Bridging the Divide for a Unified Defense
One of the most significant strategic advantages offered by the new capability is its potential to dismantle internal silos between fraud prevention and cybersecurity teams. Historically, these departments have operated with different tools, metrics, and mandates. Cyber teams focused on perimeter defense and network integrity, while fraud teams concentrated on financial transactions. Attackers have long exploited this gap.
Attack State provides a common operational picture, surfacing alerts and rich contextual intelligence that are relevant to both groups. Cybersecurity teams gain early visibility into coordinated campaigns targeting their infrastructure, allowing them to monitor system performance and adjust perimeter defenses. Simultaneously, fraud teams receive an early warning of a potential spike in ATOs, enabling them to prepare for downstream fraud attempts before they materialize. This trend toward a “Cyber-Fraud Fusion,” a concept noted by industry analysts at Gartner, is seen as essential for mounting an effective defense against modern cybercriminals who operate across these traditional boundaries.
By providing a shared source of truth, the platform facilitates a more integrated security strategy, turning a fragmented response into a coordinated, holistic defense that is stronger than the sum of its parts. This not only improves security posture but also drives operational efficiency, reducing the time spent on manual reviews and investigations.

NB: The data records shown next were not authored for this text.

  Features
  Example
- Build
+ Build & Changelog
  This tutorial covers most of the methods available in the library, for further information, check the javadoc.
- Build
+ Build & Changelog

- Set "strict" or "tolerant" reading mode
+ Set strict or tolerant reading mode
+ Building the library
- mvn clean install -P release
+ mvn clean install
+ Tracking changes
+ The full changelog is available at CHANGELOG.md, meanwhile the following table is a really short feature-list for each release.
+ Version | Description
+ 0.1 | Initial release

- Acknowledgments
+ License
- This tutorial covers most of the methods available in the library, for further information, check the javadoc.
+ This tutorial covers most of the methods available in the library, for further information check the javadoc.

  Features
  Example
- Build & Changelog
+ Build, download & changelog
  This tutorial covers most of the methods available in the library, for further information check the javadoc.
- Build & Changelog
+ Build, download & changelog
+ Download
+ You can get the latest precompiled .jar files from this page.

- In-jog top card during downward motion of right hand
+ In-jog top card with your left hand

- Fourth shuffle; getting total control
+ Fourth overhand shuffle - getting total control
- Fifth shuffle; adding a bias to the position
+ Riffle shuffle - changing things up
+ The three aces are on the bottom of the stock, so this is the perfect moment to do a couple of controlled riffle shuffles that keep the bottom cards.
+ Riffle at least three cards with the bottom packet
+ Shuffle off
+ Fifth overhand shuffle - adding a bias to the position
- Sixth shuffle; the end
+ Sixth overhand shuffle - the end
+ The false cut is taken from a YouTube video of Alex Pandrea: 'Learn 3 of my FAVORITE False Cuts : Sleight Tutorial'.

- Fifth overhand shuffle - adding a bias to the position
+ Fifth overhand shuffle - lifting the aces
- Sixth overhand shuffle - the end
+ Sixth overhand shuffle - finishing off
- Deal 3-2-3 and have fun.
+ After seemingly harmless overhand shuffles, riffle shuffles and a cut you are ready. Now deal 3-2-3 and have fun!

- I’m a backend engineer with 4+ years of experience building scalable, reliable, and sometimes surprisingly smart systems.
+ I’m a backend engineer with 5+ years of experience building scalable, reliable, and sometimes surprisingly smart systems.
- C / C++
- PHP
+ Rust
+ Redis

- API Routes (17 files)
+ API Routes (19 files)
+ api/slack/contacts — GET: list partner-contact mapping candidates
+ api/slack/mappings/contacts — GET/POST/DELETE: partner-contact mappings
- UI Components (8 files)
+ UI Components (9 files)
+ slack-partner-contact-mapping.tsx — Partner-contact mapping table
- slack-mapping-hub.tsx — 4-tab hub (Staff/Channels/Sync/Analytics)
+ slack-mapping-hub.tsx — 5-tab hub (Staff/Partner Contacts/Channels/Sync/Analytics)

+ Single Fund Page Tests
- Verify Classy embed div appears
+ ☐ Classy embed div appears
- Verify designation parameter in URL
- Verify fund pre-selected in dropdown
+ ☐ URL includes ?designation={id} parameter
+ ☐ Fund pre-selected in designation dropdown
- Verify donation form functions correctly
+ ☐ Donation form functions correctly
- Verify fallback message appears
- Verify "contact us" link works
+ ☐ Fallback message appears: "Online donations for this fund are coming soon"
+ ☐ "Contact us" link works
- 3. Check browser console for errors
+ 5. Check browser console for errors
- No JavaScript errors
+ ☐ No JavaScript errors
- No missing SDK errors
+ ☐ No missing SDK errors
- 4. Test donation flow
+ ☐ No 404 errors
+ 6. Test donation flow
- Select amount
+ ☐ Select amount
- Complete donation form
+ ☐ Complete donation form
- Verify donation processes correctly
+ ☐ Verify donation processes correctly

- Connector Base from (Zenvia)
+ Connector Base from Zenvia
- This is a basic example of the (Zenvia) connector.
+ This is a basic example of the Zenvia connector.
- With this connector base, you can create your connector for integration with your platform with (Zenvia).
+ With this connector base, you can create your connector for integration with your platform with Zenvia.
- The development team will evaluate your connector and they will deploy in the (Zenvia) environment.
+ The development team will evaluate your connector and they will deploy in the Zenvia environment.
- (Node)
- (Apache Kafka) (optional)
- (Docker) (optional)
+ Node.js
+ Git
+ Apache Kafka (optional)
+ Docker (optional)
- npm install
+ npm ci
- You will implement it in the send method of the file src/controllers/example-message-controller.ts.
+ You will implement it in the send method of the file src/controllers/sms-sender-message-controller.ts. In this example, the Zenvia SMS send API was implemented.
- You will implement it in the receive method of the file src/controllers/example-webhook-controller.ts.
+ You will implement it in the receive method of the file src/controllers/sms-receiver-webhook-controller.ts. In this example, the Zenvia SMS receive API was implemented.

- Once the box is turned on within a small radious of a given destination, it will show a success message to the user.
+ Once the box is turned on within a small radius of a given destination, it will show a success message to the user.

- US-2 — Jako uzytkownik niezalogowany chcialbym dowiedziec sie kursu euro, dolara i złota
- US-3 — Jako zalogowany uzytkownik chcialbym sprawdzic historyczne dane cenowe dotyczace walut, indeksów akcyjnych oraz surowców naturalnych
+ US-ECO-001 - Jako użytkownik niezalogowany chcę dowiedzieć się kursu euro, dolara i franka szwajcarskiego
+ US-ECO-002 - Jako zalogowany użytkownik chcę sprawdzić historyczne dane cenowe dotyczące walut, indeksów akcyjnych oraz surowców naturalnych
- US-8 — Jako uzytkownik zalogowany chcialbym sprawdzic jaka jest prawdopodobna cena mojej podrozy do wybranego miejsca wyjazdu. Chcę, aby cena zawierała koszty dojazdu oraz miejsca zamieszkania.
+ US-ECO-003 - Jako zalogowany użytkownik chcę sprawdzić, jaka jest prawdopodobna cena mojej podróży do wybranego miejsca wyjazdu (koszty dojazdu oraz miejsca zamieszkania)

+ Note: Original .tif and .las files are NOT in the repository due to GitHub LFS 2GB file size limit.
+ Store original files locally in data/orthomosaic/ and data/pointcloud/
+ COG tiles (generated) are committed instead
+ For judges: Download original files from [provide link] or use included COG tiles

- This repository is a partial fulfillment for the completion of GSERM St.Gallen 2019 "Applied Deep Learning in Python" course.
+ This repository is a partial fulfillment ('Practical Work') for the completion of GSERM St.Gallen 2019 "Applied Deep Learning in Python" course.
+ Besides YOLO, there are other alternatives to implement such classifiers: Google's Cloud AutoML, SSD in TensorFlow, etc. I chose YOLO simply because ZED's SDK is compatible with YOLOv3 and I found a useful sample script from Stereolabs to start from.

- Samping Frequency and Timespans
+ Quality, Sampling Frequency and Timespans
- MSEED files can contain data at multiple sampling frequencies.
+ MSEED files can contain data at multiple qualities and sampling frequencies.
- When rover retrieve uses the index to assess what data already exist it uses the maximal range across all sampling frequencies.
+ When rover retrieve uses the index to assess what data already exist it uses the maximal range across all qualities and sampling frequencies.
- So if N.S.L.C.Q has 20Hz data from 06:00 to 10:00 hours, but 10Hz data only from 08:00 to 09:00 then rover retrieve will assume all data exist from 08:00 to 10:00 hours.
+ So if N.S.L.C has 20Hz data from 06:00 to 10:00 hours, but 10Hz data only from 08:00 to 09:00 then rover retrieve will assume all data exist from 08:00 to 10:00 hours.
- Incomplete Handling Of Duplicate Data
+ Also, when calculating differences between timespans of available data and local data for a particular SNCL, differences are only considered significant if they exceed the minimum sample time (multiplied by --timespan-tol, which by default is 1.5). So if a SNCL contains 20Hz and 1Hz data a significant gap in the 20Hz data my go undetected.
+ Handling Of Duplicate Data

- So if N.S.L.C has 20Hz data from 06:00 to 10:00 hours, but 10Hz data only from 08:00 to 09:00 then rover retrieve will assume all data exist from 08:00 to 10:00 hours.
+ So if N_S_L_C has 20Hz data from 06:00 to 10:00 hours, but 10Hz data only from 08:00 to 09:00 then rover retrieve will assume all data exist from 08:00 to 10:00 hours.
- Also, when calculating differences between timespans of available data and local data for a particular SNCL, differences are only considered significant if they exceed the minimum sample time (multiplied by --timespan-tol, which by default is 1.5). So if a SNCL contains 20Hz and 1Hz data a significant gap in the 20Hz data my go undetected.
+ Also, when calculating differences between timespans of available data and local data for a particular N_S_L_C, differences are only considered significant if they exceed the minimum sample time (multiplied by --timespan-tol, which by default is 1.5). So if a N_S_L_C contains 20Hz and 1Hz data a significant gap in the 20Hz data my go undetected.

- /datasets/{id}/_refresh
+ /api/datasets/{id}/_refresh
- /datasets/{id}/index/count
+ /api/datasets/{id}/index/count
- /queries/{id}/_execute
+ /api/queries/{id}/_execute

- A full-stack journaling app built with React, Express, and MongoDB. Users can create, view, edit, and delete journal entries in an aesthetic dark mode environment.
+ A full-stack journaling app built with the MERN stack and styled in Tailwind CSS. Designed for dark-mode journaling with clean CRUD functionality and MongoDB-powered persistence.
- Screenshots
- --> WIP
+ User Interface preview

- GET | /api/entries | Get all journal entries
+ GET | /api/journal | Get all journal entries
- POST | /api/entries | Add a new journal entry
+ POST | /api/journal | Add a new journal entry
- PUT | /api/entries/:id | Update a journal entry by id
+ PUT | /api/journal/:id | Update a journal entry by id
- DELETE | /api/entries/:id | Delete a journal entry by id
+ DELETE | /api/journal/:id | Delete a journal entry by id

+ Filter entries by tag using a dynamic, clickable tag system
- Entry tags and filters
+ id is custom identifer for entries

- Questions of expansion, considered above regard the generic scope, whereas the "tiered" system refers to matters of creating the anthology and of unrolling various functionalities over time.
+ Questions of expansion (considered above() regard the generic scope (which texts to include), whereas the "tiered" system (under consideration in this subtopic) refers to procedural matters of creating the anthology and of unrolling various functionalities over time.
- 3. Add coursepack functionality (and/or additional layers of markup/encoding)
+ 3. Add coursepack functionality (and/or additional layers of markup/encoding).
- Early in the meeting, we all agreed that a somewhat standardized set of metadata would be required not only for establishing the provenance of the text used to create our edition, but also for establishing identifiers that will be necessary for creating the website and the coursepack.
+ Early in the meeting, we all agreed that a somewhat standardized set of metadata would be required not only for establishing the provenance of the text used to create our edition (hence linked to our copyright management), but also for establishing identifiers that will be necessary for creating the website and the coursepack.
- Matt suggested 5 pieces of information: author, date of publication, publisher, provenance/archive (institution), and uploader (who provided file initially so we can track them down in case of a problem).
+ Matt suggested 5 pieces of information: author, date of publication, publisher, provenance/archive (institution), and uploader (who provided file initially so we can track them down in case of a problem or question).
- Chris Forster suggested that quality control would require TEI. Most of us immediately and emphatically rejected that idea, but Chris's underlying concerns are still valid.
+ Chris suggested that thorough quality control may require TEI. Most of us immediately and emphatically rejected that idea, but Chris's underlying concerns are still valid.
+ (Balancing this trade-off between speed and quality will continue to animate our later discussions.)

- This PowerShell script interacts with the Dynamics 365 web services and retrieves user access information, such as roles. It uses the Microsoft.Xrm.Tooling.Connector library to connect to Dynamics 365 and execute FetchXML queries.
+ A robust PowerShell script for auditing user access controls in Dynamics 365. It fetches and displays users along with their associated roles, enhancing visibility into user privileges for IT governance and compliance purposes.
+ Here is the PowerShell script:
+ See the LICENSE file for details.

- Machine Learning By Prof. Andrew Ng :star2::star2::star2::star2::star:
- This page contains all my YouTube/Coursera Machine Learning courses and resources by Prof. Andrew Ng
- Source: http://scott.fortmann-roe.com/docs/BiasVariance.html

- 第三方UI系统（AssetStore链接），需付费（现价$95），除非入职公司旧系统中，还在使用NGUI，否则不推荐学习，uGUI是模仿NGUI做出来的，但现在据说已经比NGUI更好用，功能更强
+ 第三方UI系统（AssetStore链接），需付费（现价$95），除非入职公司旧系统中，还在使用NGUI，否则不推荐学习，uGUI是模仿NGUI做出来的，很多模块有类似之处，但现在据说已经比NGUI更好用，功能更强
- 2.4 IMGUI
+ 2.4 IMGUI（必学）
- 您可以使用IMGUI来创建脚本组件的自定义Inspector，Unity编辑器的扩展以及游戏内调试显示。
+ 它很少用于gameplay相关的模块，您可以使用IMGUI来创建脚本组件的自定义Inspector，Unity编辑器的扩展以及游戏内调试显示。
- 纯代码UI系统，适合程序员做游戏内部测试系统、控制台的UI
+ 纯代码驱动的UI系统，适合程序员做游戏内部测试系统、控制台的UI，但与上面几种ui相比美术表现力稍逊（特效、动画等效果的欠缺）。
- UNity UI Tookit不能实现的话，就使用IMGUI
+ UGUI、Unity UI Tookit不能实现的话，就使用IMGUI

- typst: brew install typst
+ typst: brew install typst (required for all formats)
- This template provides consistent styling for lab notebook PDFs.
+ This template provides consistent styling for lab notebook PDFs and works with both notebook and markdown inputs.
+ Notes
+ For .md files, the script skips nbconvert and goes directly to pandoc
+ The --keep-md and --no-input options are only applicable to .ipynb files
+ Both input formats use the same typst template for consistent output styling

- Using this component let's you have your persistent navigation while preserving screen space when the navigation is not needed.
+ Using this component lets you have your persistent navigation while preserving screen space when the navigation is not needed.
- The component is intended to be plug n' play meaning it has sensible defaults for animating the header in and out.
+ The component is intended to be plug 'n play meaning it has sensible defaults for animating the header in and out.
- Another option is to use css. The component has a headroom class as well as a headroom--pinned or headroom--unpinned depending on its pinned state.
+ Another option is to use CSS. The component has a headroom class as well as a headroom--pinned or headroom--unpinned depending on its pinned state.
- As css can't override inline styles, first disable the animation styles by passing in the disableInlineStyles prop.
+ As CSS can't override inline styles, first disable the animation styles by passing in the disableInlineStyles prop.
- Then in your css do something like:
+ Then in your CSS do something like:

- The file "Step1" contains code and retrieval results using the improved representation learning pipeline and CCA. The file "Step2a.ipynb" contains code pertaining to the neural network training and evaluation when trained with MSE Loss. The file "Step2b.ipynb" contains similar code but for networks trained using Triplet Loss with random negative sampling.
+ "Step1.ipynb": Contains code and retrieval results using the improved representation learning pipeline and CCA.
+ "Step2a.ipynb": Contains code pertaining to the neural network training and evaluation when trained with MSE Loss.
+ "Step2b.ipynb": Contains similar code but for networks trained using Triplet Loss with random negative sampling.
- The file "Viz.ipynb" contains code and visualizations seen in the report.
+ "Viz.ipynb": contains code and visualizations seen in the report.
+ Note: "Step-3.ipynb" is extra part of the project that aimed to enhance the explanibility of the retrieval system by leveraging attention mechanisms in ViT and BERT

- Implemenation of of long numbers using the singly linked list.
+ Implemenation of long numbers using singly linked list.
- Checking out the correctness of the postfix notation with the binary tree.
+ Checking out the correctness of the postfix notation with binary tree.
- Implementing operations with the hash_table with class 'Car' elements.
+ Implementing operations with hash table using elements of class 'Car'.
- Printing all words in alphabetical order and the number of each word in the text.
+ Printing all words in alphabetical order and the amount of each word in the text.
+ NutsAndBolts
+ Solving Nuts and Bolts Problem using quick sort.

Navigating an Evolving Threat Landscape
Accertify enters a competitive field where firms like Sift, Forter, and Arkose Labs are also deploying advanced AI and behavioral analytics to combat account-based fraud. The industry-wide focus on the login and account lifecycle underscores the severity of the threat. However, Accertify is leveraging its deep expertise in payments and its vast network of curated data to differentiate its approach. The emphasis is on connecting pre-transaction signals with post-transaction outcomes, providing a complete view of risk across the entire digital journey.
The launch is timely, as experts warn that the threat is set to become even more complex. The rise of sophisticated AI agents is expected to accelerate ATO attacks, automating more steps of the process and making detection even more difficult. Solutions that rely on adaptive, machine learning-driven models will be critical for organizations to keep pace with these evolving tactics.
Accertify plans to showcase the new capability at the upcoming MRC Vegas 2026 conference in March, where it will hold a workshop titled, “Protecting Accounts Before Fraud Reaches Checkout,” signaling its commitment to educating the market on this critical shift in security strategy.